Accelerating HemeLB

Overview

Teaching: 30 min
Exercises: 90 min

Questions

What are the various options to accelerate HemeLB?

What accelerator tools are compatible with which hardware?

Objectives

Understand the different methods of accelerating a HemeLB simulation

Learn how to invoke the different accelerator packages across different hardwares

Understand the risks of trying to naively use HemeLB acceleration methods on a new domain or machine

How can I accelerate HemeLB performance?

There are two basic approaches to accelerate HemeLB simulations that we will discuss in this episode. How successful these will be will depend on the hardware that you have available and how well you know the characteristics of the simulation problem under investigation.

Versions of HemeLB that are accelerated by GPUs are also available and these can yield significant speed-up compared to the CPU code. We will discuss the use of these further in the next episode.

The two options we will discuss in this episode are:

1) Vectorisation
2) Monitoring

Vectorisation overview

At the heart of many simulation codes will be a relatively small number of kernels that are responsible for the key problem solving steps. In the lattice Boltzmann method of HemeLB it is the update of the fundamental population distributions and the conversion of these to macroscopic properties of interest. When these kernels are written in code, they are often written in variables of the type ‘double’ that may be naively acted on in a sequential manner. However modern processors can operate on multiple ‘double’ sized units of memory at the same time - the latest Intel cores can operate on eight at once. Therefore significant speed-ups can be obtained by invoking parallelism at this fundamental level by adjusting the instructions of this fundamental kernel to allow vector operations. Modern compilers can often do a lot of this without having to write specific code to act in this fashion. However, sometimes code complexity can mean that this is not fully achieved by the compiler and vectorised code needs to be written. This is done through the use of intrinsic instructions that explicitly tell the compiler how a certain portion of code should be compiled.

In HemeLB, the key computational kernels have been encoded with SSE3 intrinsics that allows two ‘double’ units to be operated on simultaneously. This level of optimisation should be compatible with most modern CPUs, even those available on desktops and laptops. To enact this in HemeLB set the -DHEMELB_USE_SSE3 flag in the compilation script to ON and recompile. HemeLB can also use AVX2 intrinsics where the instructions can operate on four ‘double’ units to be acted on with a single instruction.
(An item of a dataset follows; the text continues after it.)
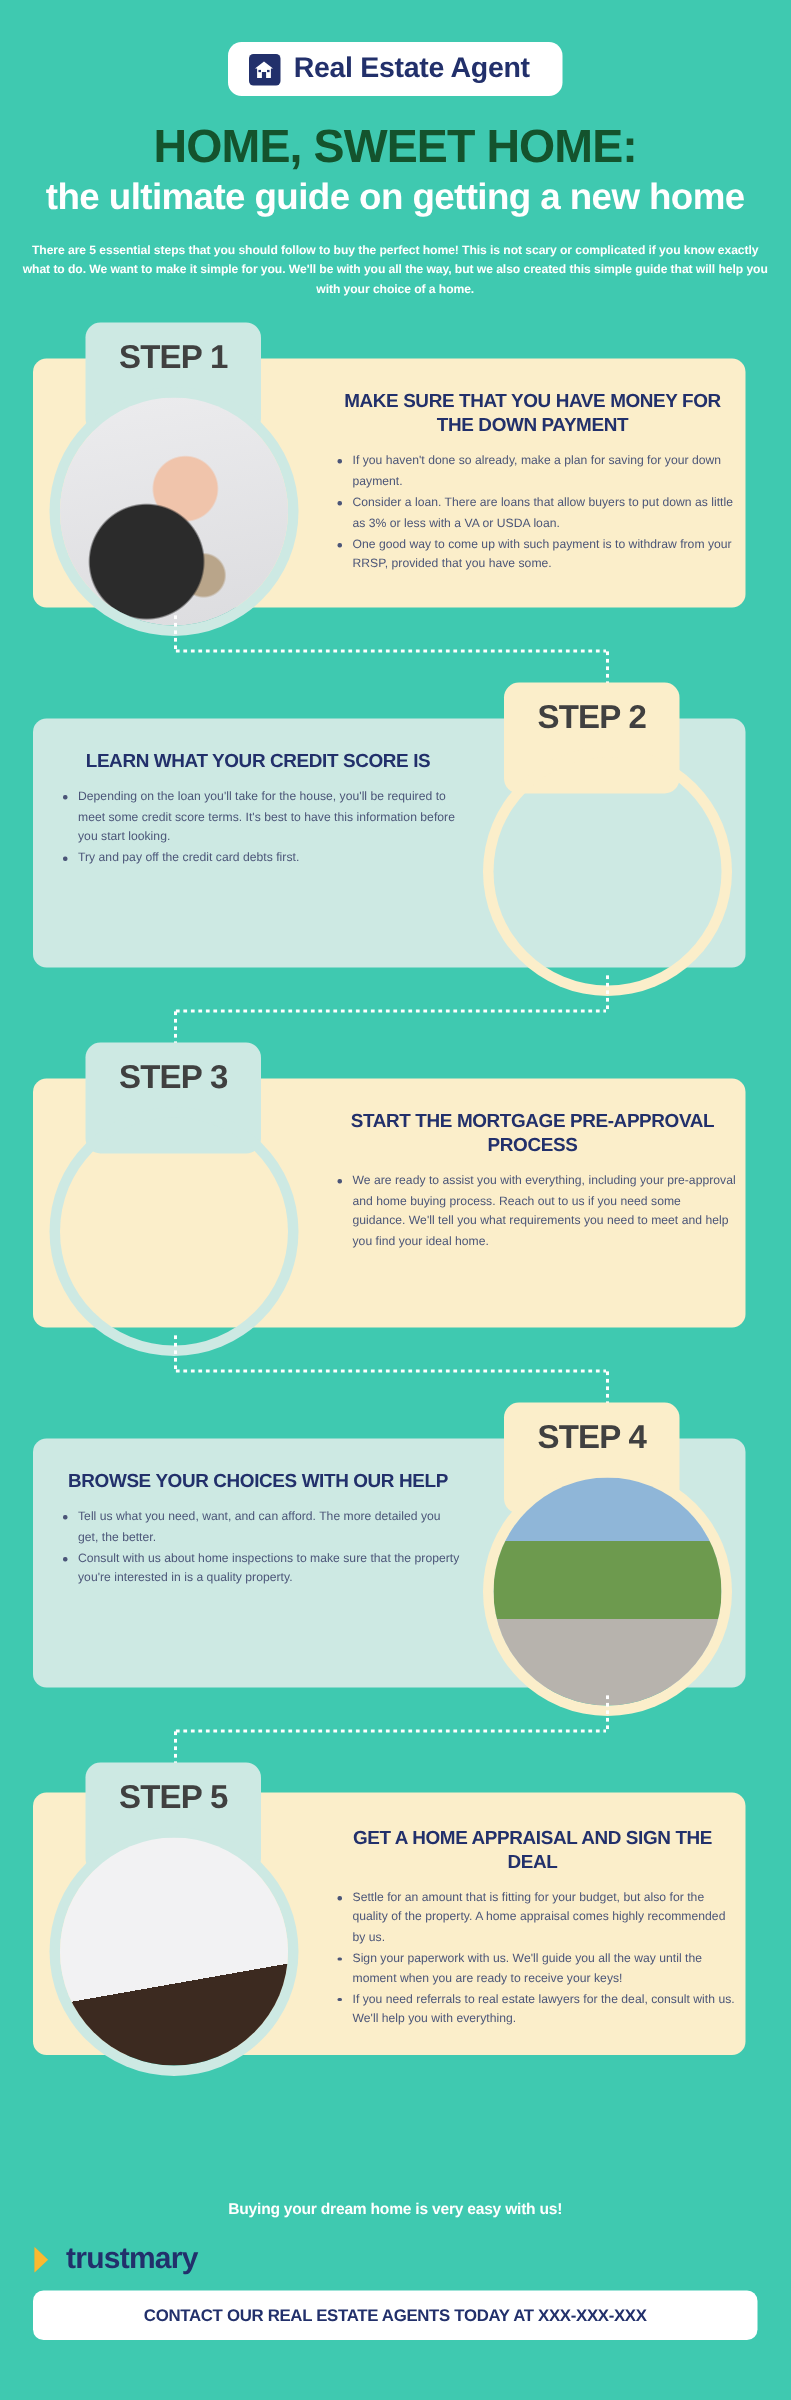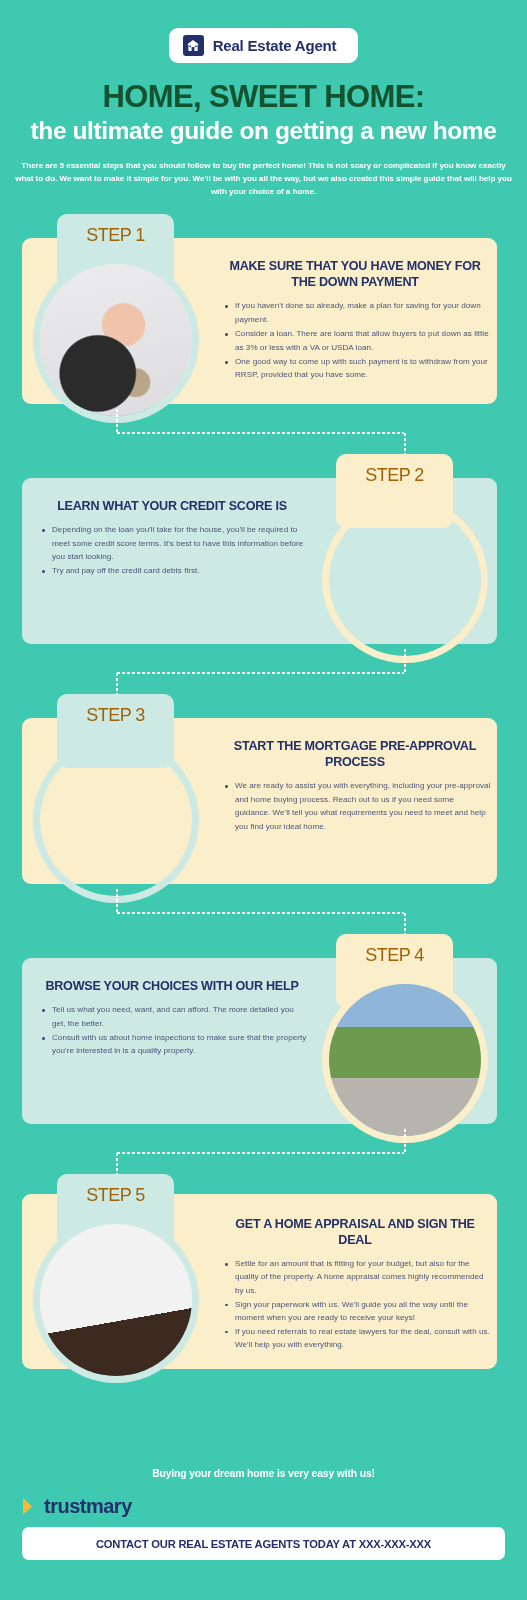"Real Estate Agent" .brand-text { font-size: 15px -> 19px }
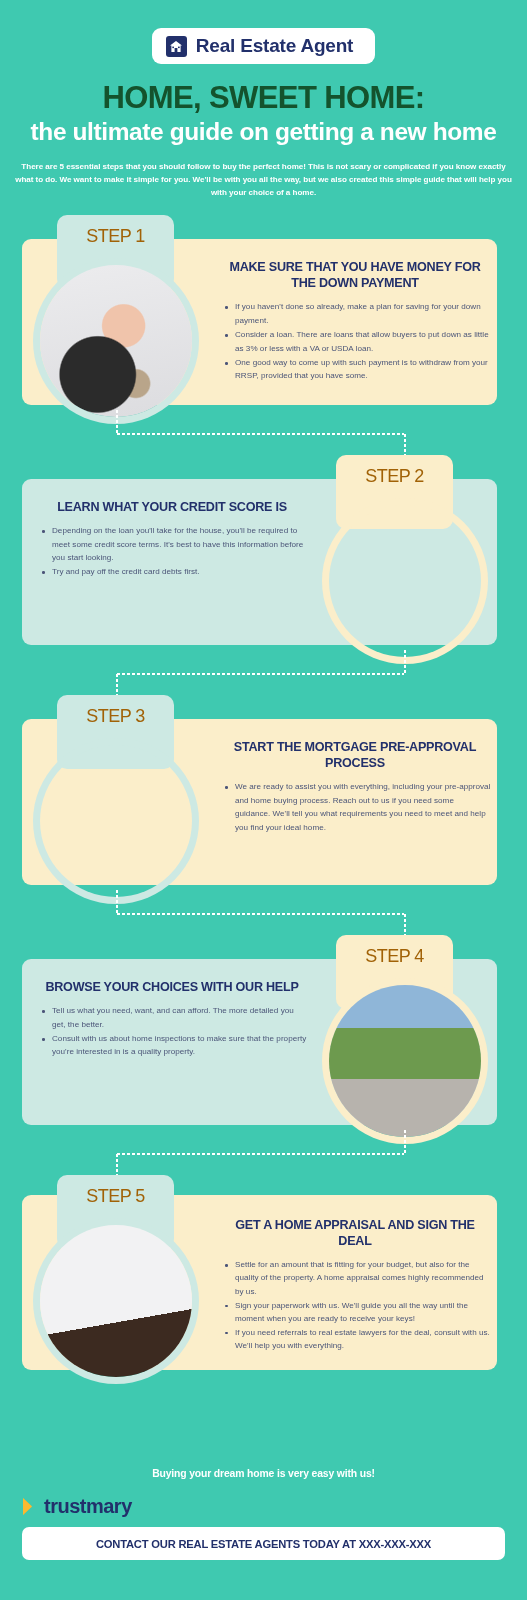"STEP 1" .tab-label { color: #a16207 -> #404040; font-size: 18px -> 22px; font-weight: normal -> bold }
This can be enabled by setting -DHEMELB_USE_AVX2 to ON and the SSE3 flag to OFF. Before trying this, be certain that your CPU is able to use AVX2 intrinsics. The encoding of the key kernels using the intrinsics can be seen in the file src/lb/lattices/Lattice.h. In src/CMakeLists.txt you can identify the compiler flags that are imposed when SSE3 or AVX2 instrinsics are implemented. These options can also allow the compiler to implicitly vectorise some other sections of the code, however the performance of this alone has not been seen to match that obtained when the explicit intrinsics are used for the key computational kernels.

Case Study: Simulation acceleration with intrinsics

Repeat your scaling benchmark tests with SSE3 intrinsics active and compare performance against that achieved with the ‘naive’ code implementation and default compiler options. In particular, note how walltime and parallel efficiency (speed_up_compared_to_smallest/core_scale_up) changes with their use.

Example Results

Note that exact timings can vary between jobs, even on the same machine - you may see different performance. The benefit of using intrinsics can become more apparent at higher core counts, longer runtimes and larger domains.

Scheme Cores Initialisation Time (s) Simulation Time (s) Total Time (s)

Basic 48 0.7 67.5 68.2

Basic 192 1.0 19.6 20.6

SSE3 48 0.7 56.1 56.8

SSE3 192 1.0 15.2 16.2

AVX2 48 0.7 55.9 56.6

AVX2 192 1.1 14.9 16.0

Scheme	Cores	Initialisation Time (s)	Simulation Time (s)	Total Time (s)
Basic	48	0.7	67.5	68.2
Basic	192	1.0	19.6	20.6
SSE3	48	0.7	56.1	56.8
SSE3	192	1.0	15.2	16.2
AVX2	48	0.7	55.9	56.6
AVX2	192	1.1	14.9	16.0

Monitoring in HemeLB

In the input file provided for the benchmarking case, you will notice the following section:

<monitoring>
<incompressibility/>
</monitoring>

This makes the HemeLB simulation monitor for numerical characteristics that will cause the simulation to become irretrievably unstable and aborts the simulation at this point. This process checks the data at every site in the domain at every time step. As simulation domains grow, this can become a significant portion of the computational time. If you are studying a simulation domain with boundary that are known two generate stable and sensible results, deactivating this feature can reduce the time needed for a simulation to complete. It is STRONGLY recommended to keep this feature active for new domains and boundary conditions to be aware of when simulations are unstable or are possibly on the verge of becoming so. Stability monitoring can be removed by deleting this section or commenting it out via:

<!-- <monitoring>
<incompressibility/>
</monitoring> -->

Case Study: Reduced runtimes without stability monitoring

Repeat the benchmarking tests case for both geometry sizes the with the stability monitoring deactivated. Compare how significant the effect of stability monitoring is for the larger domain.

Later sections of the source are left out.